■ Material to process ■
::::

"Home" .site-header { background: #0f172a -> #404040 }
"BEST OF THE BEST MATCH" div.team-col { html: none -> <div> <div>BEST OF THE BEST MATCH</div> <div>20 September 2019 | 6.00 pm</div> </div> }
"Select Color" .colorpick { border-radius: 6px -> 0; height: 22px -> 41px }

::::

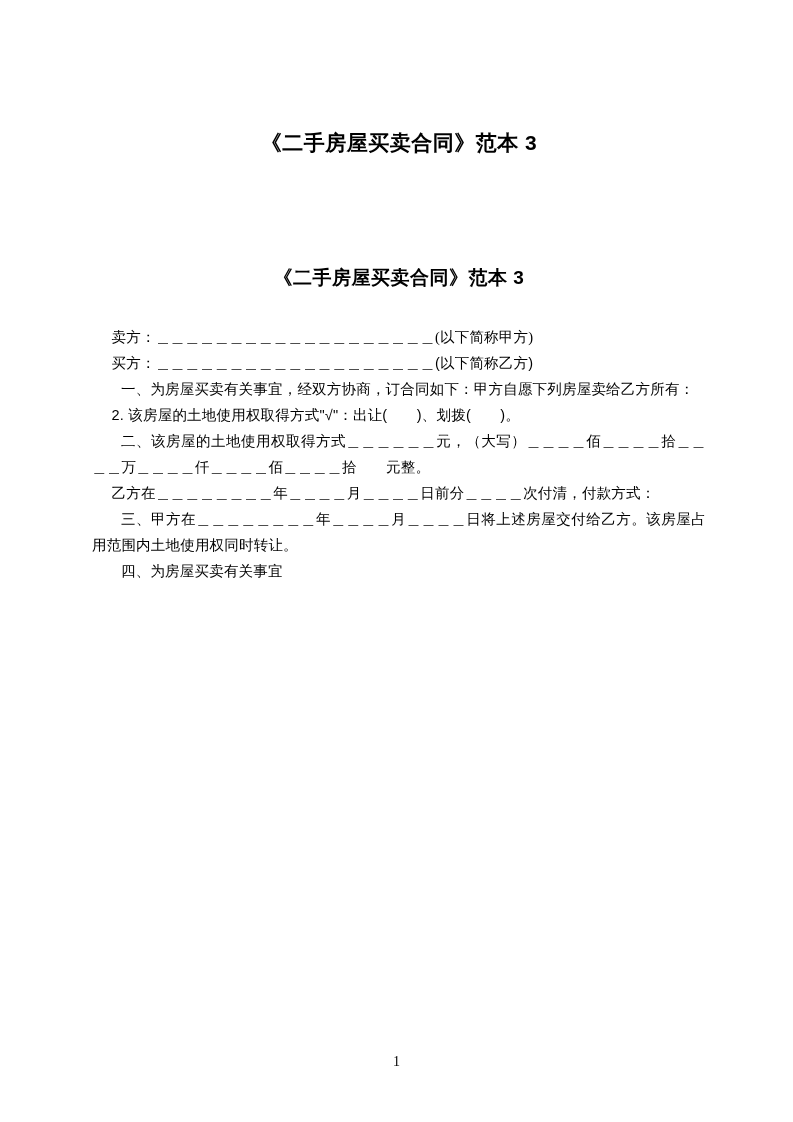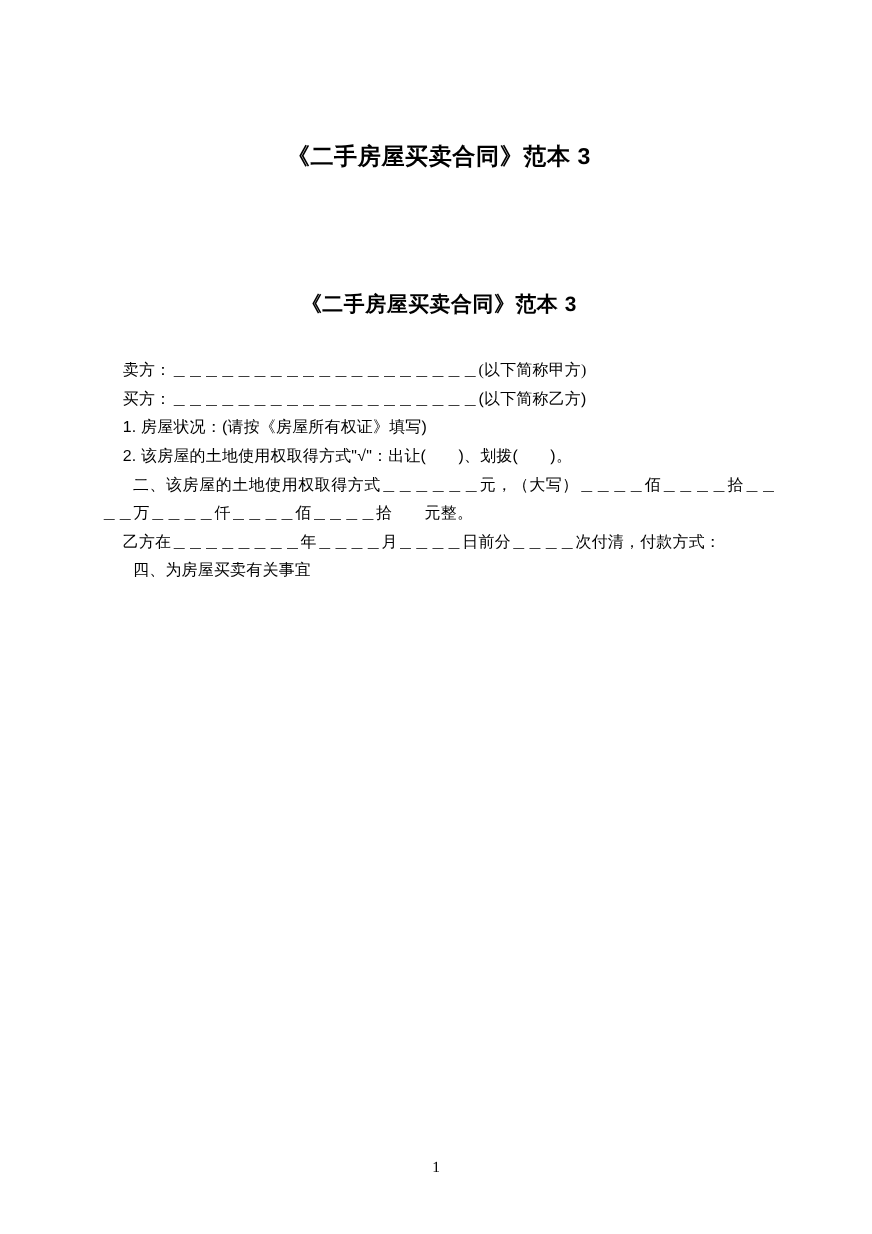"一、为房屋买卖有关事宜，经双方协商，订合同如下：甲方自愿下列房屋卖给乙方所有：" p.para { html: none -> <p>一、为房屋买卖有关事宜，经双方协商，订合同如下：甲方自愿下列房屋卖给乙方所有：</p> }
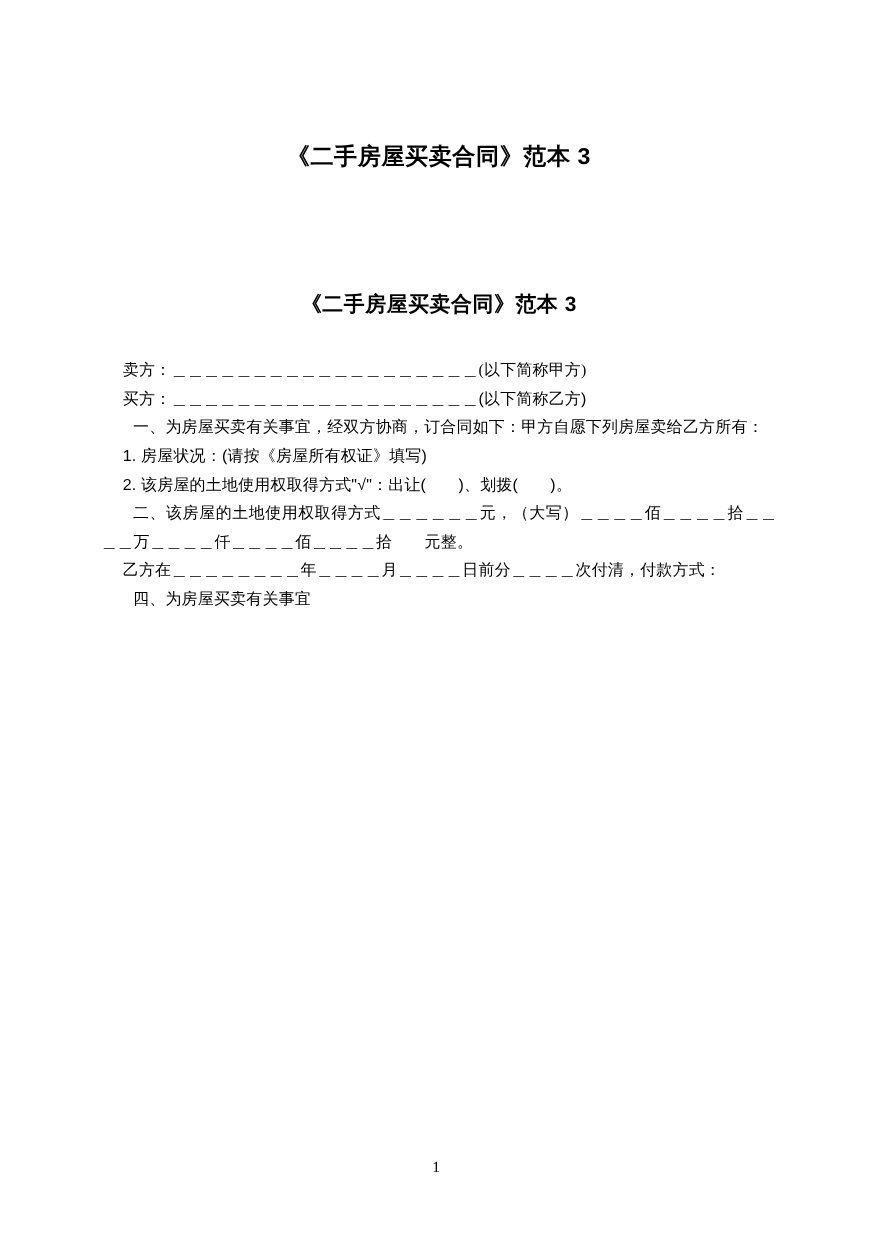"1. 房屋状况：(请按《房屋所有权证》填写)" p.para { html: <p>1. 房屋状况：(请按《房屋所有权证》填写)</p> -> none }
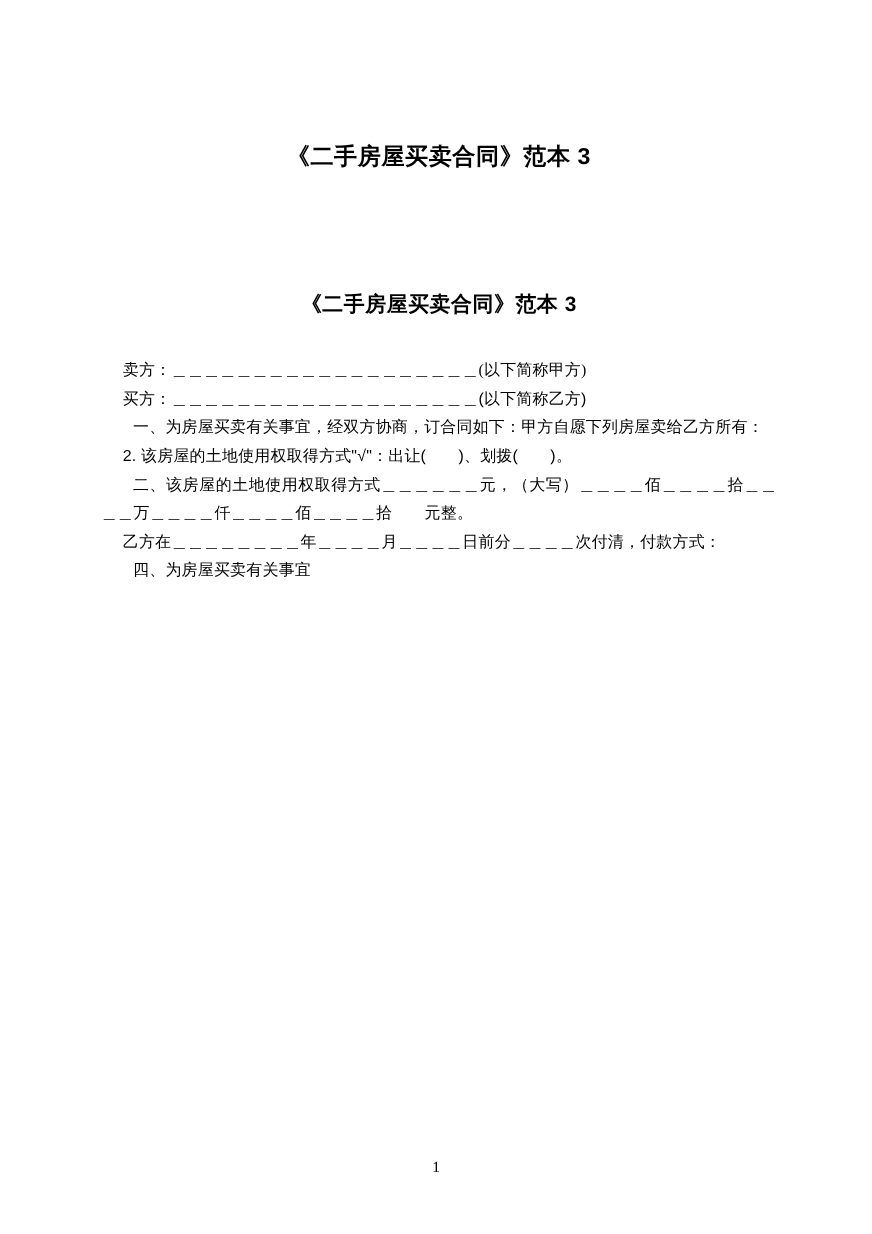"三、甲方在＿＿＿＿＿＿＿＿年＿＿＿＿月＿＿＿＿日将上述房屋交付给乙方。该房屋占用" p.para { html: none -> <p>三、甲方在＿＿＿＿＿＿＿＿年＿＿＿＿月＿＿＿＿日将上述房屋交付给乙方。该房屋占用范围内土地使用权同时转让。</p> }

::::

■ Work to complete ■
Within the listing above, the range opens at the line with "background: #0f172a ->" and closes at the line with "border-radius: 6px ->". Reproduce exactly the lines of that range, including both ends.

■ Solution ■
"Home" .site-header { background: #0f172a -> #404040 }
"BEST OF THE BEST MATCH" div.team-col { html: none -> <div> <div>BEST OF THE BEST MATCH</div> <div>20 September 2019 | 6.00 pm</div> </div> }
"Select Color" .colorpick { border-radius: 6px -> 0; height: 22px -> 41px }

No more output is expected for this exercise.